- Born: 1958
- Spouse: Anthony Barnosky
- Awards: Howard Hughes Medical Institute Professor Award
- Scientific career
- Institutions: Stanford University UCMP (University of California Museum of Paleontology) Montana State University Yellowstone National Park

= Elizabeth Hadly =

American professor of biology

Elizabeth Hadly (born 1958) is an academic and researcher working in biology, earth/environmental science, and paleoecology. As a professor in the Department of Biology at Stanford University, she holds the Paul S. and Billie Achilles Chair of Environmental Science and is the Head of the Faculty Senate. Her research interests include links between ecology and evolution, and understanding of the impacts of the Anthropocene.

== Early life ==
Growing up in a military family that moved frequently, Hadly found consistency within nature.

Hadly has interest in research within local scale impacts of climate change and emphasizes the importance of local conservation efforts.

==Career==
Hadly studied anthropology at University of Colorado Boulder. She initially pursued a pre-med track before gaining interest in human history within the fossil record which then evolved to include the environment and climate and how it functioned before humans.

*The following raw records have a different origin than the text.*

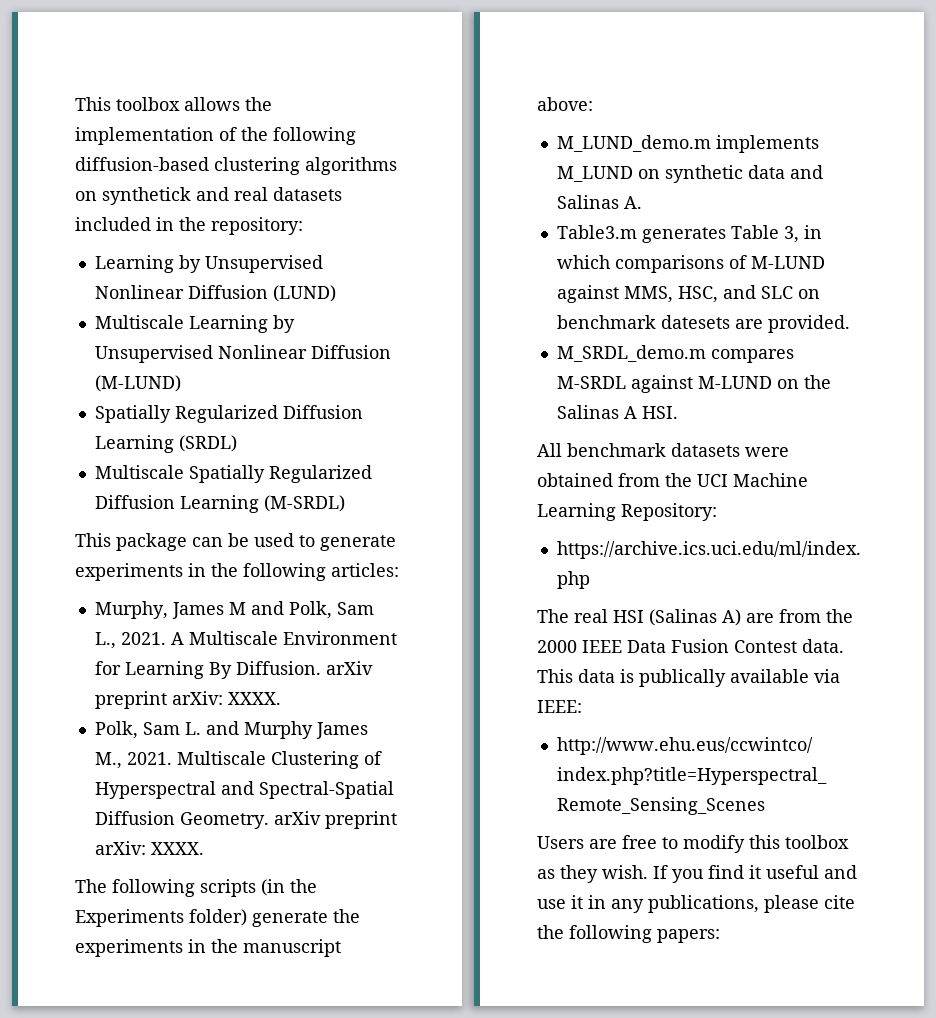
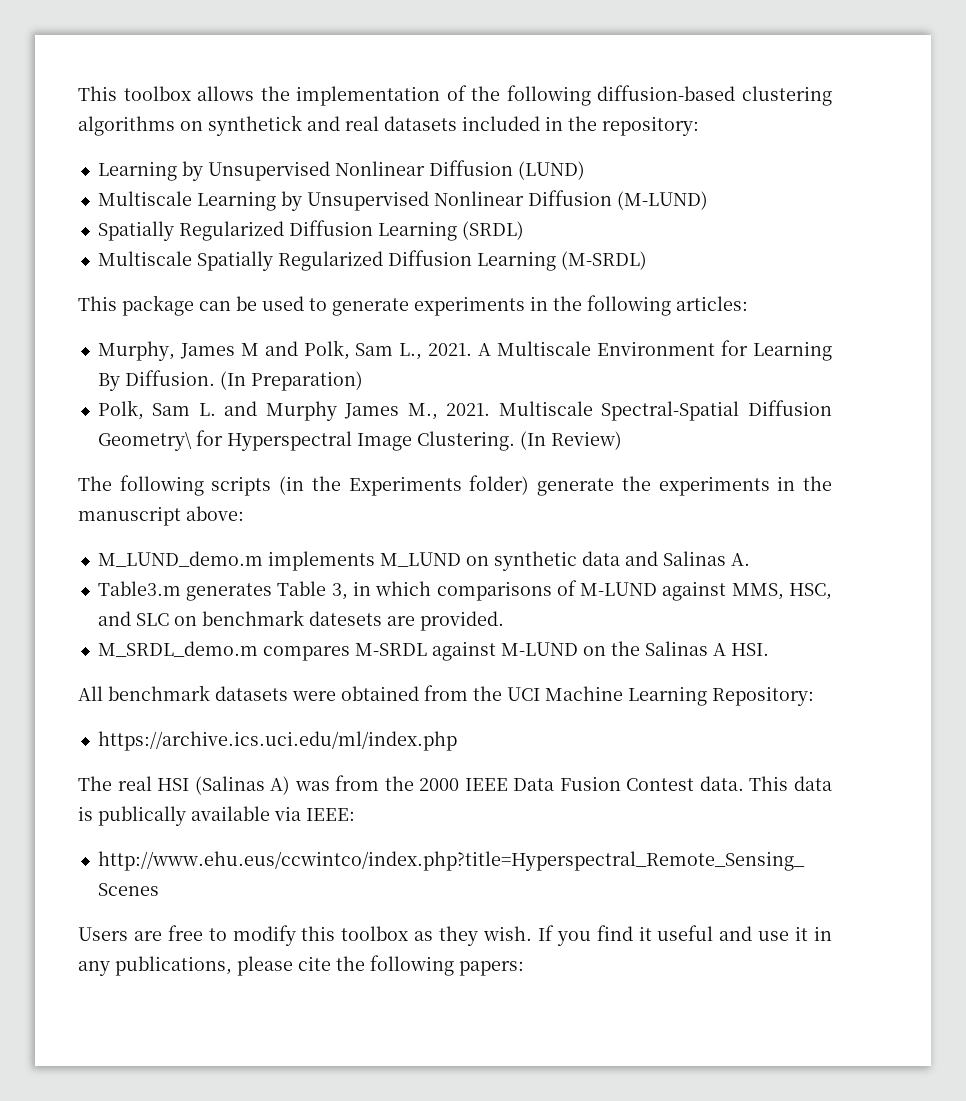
- A Multiscale Environment for Learning By Diffusion. arXiv preprint arXiv: XXXX.
+ A Multiscale Environment for Learning By Diffusion. (In Preparation)
- Multiscale Clustering of Hyperspectral and Spectral-Spatial Diffusion Geometry. arXiv preprint arXiv: XXXX.
+ Multiscale Spectral-Spatial Diffusion Geometry\ for Hyperspectral Image Clustering. (In Review)
- The real HSI (Salinas A) are from the 2000 IEEE Data Fusion Contest data.
+ The real HSI (Salinas A) was from the 2000 IEEE Data Fusion Contest data.

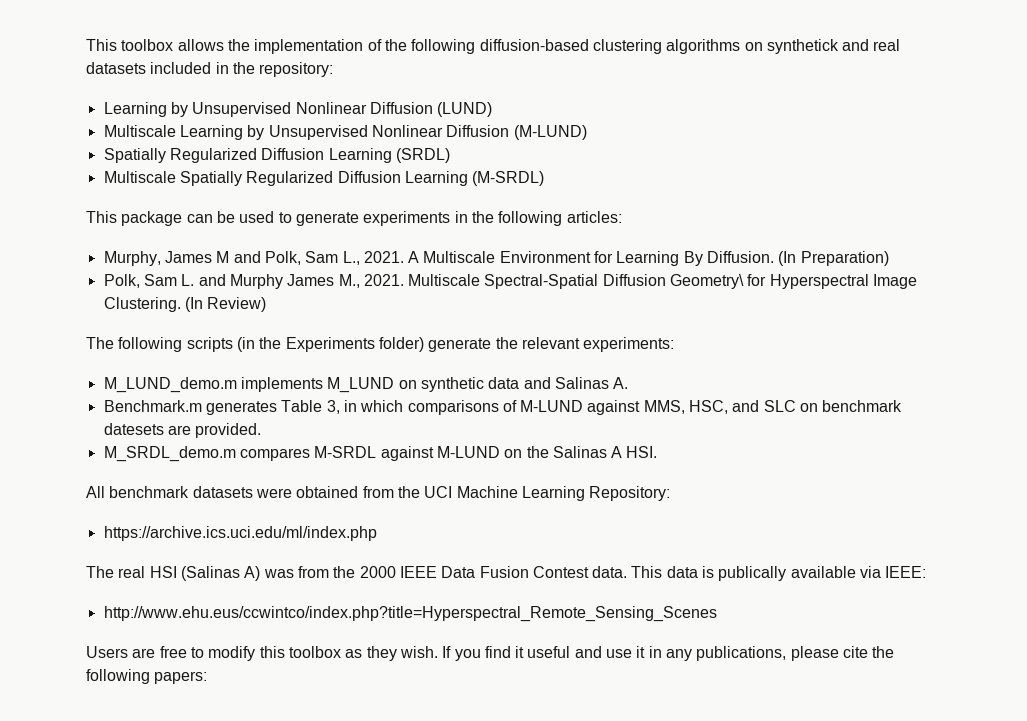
- The following scripts (in the Experiments folder) generate the experiments in the manuscript above:
+ The following scripts (in the Experiments folder) generate the relevant experiments:
- Table3.m generates Table 3, in which comparisons of M-LUND against MMS, HSC, and SLC on benchmark datesets are provided.
+ Benchmark.m generates Table 3, in which comparisons of M-LUND against MMS, HSC, and SLC on benchmark datesets are provided.

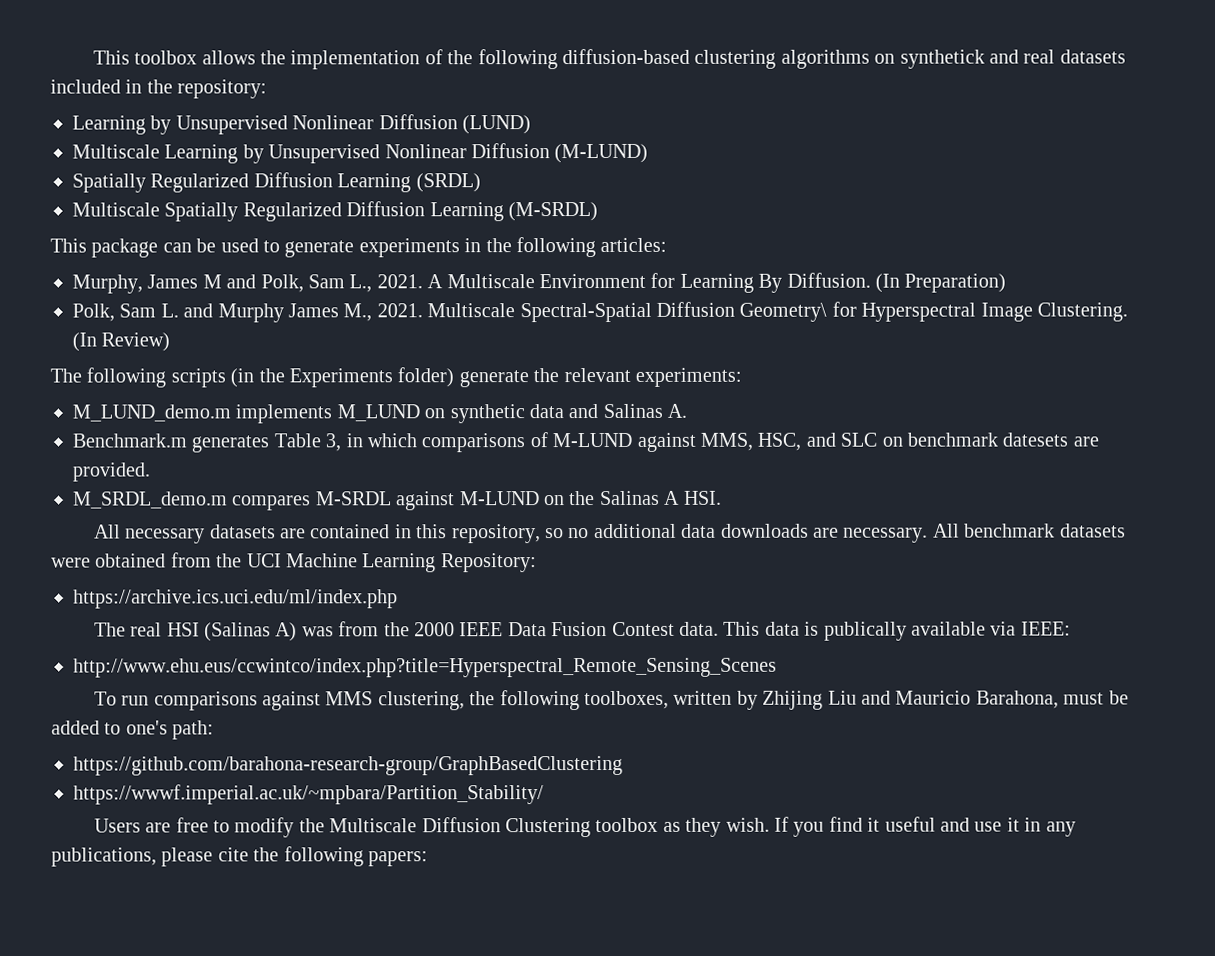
- All benchmark datasets were obtained from the UCI Machine Learning Repository:
+ All necessary datasets are contained in this repository, so no additional data downloads are necessary. All benchmark datasets were obtained from the UCI Machine Learning Repository:
+ To run comparisons against MMS clustering, the following toolboxes, written by Zhijing Liu and Mauricio Barahona, must be added to one's path:
+ https://github.com/barahona-research-group/GraphBasedClustering
+ https://wwwf.imperial.ac.uk/~mpbara/Partition_Stability/
- Users are free to modify this toolbox as they wish.
+ Users are free to modify the Multiscale Diffusion Clustering toolbox as they wish.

She volunteered in Yellowstone National Park in 1982, which led to a full-time paleoecologist position there. Her work in the park service funded her master's degree in quaternary science at Northern Arizona University in Flagstaff that she received in 1990.

Between 1991 and 1994 she worked towards and was awarded a PhD in integrative biology awarded by the University of California, Berkeley.

From 1995 to 1998, she taught as an assistant research professor at Montana State University.

She was a research associate for UCMP (University of California Museum of Paleontology) from 1995 to 2013 before becoming a professor at Stanford University.

In September 2016, Hadly became faculty director for the Stanford Jasper Ridge Biological Preserve, where she has worked on defining the Anthropocene, the Insect Apocalypse, food webs from feces, soil, and cameras, and reverse spillover - how animals are impacted by human-shed microbes.

Since 2018, she has also been a professor at the Howard Hughes Medical Institute.

Currently teaching at Stanford University, she provides students with field and lab experiences with the belief that hands-on learning enhances problem-solving skills and helps students better understand complex issues. She works to promote diversity through unique locations of study, assisting students from less privileged backgrounds, and interdisciplinary science.

==Research interests==
Hadly has published over 100 scholarly papers with over 8,000 citations recorded. Her published papers can be found within many databases including the National Library of Medicine database under "Hadley EA [Author]".

Hadly's current research focus is on ecology, evolution, population biology, and genomics.

In collaboration with her husband, Anthony Barnosky, and others, she co-authored a 2012 Nature paper on climatic 'tipping points' and is also co-author, with Barnosky, of Tipping Point for Planet Earth, How Close Are We to the Edge? (2016). She and Barnosky appeared in the 2015 documentary film, Tomorrow.

== Awards and positions ==
In recognition of her contributions to academia and research, Hadley was awarded the Howard Hughes Medical Institute Professor Award, which includes a $1 million grant over five years.

Hadly holds the position of Head of the Faculty Senate at Stanford University.

She is a Senior Fellow of Stanford Woods Institute for the Environment.

Hadly is a member of the Biox Stanford faculty grassroots organization.